Exercise details >> Reproduce precisely the lines of the listing below, starting with the line that contains "total: 4616.52 -> 4460.52" and stopping after the line that contains "bank account: FR1620356885977995164202621"; include nothing else.

Data in this exercise >>
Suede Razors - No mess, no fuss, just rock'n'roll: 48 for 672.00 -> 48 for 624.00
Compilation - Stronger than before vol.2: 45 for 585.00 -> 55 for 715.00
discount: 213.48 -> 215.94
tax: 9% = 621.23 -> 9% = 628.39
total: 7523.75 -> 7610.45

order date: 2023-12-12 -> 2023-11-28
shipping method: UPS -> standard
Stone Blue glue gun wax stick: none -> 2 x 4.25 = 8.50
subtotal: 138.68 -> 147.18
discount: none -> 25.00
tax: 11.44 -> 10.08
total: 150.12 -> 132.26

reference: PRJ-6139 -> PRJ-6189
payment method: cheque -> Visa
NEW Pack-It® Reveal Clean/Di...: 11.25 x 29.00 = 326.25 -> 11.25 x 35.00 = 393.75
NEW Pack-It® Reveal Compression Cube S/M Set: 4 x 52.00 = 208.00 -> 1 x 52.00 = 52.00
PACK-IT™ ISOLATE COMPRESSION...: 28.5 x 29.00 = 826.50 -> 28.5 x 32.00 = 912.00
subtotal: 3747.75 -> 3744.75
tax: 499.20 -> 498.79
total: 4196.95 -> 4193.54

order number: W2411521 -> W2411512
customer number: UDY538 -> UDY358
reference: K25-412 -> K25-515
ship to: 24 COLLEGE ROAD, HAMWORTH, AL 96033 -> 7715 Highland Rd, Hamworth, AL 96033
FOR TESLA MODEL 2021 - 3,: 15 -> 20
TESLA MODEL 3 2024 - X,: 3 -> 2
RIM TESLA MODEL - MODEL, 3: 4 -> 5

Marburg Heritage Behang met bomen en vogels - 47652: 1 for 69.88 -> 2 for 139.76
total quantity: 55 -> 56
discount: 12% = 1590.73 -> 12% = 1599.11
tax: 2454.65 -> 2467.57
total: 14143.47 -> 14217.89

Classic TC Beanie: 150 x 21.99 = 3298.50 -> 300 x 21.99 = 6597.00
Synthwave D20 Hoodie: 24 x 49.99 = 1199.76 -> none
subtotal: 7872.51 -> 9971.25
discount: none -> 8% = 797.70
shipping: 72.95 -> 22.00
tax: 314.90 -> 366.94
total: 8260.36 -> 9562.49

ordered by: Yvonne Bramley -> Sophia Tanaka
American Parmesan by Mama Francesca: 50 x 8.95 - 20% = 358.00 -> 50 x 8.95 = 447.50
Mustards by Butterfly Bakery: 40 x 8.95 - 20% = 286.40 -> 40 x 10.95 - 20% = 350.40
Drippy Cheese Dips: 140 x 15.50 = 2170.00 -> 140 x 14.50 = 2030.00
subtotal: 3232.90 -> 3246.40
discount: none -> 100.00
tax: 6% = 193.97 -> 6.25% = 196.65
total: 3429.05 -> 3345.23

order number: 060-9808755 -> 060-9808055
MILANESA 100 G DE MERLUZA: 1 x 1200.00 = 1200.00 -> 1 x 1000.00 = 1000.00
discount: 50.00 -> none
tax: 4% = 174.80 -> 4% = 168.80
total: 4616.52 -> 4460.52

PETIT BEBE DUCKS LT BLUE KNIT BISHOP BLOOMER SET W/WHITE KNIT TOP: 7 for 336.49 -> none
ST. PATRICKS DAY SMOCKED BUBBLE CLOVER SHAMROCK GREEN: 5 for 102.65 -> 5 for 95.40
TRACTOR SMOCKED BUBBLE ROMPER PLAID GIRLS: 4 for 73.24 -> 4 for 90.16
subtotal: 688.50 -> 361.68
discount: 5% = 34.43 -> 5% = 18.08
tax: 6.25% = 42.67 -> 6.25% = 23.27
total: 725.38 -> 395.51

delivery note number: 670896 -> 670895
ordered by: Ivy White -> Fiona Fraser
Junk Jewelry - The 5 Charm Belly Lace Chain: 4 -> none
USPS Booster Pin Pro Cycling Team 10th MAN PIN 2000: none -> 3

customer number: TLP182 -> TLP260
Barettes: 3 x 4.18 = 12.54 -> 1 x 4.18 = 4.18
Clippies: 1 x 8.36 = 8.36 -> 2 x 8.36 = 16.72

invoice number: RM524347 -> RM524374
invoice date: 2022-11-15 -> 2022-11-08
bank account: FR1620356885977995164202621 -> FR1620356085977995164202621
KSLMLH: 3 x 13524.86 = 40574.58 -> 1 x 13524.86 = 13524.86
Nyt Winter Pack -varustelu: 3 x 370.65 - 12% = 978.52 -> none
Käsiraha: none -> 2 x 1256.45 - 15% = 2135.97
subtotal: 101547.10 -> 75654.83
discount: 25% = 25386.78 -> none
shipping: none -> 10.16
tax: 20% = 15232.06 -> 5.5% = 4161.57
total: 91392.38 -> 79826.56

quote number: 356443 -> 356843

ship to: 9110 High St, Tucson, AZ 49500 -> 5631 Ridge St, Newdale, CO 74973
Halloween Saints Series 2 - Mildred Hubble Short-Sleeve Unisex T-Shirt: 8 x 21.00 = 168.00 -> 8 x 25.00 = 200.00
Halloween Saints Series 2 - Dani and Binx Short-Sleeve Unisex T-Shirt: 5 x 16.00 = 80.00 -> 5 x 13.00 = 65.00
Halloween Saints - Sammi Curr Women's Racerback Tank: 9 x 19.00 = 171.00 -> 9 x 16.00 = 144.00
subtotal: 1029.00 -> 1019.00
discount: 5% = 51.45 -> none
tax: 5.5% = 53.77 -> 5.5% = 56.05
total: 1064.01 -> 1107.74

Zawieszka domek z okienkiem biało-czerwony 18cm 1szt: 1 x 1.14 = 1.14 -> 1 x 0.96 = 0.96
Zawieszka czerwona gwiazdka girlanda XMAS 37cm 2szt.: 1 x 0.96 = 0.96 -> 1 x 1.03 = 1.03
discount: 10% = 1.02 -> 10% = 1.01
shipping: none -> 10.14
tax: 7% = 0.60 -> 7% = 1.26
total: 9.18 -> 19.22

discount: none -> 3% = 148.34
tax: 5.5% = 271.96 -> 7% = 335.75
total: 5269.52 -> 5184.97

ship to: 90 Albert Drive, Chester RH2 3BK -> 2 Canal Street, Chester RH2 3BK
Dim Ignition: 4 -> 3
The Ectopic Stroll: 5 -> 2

Result >>
total: 4616.52 -> 4460.52

PETIT BEBE DUCKS LT BLUE KNIT BISHOP BLOOMER SET W/WHITE KNIT TOP: 7 for 336.49 -> none
ST. PATRICKS DAY SMOCKED BUBBLE CLOVER SHAMROCK GREEN: 5 for 102.65 -> 5 for 95.40
TRACTOR SMOCKED BUBBLE ROMPER PLAID GIRLS: 4 for 73.24 -> 4 for 90.16
subtotal: 688.50 -> 361.68
discount: 5% = 34.43 -> 5% = 18.08
tax: 6.25% = 42.67 -> 6.25% = 23.27
total: 725.38 -> 395.51

delivery note number: 670896 -> 670895
ordered by: Ivy White -> Fiona Fraser
Junk Jewelry - The 5 Charm Belly Lace Chain: 4 -> none
USPS Booster Pin Pro Cycling Team 10th MAN PIN 2000: none -> 3

customer number: TLP182 -> TLP260
Barettes: 3 x 4.18 = 12.54 -> 1 x 4.18 = 4.18
Clippies: 1 x 8.36 = 8.36 -> 2 x 8.36 = 16.72

invoice number: RM524347 -> RM524374
invoice date: 2022-11-15 -> 2022-11-08
bank account: FR1620356885977995164202621 -> FR1620356085977995164202621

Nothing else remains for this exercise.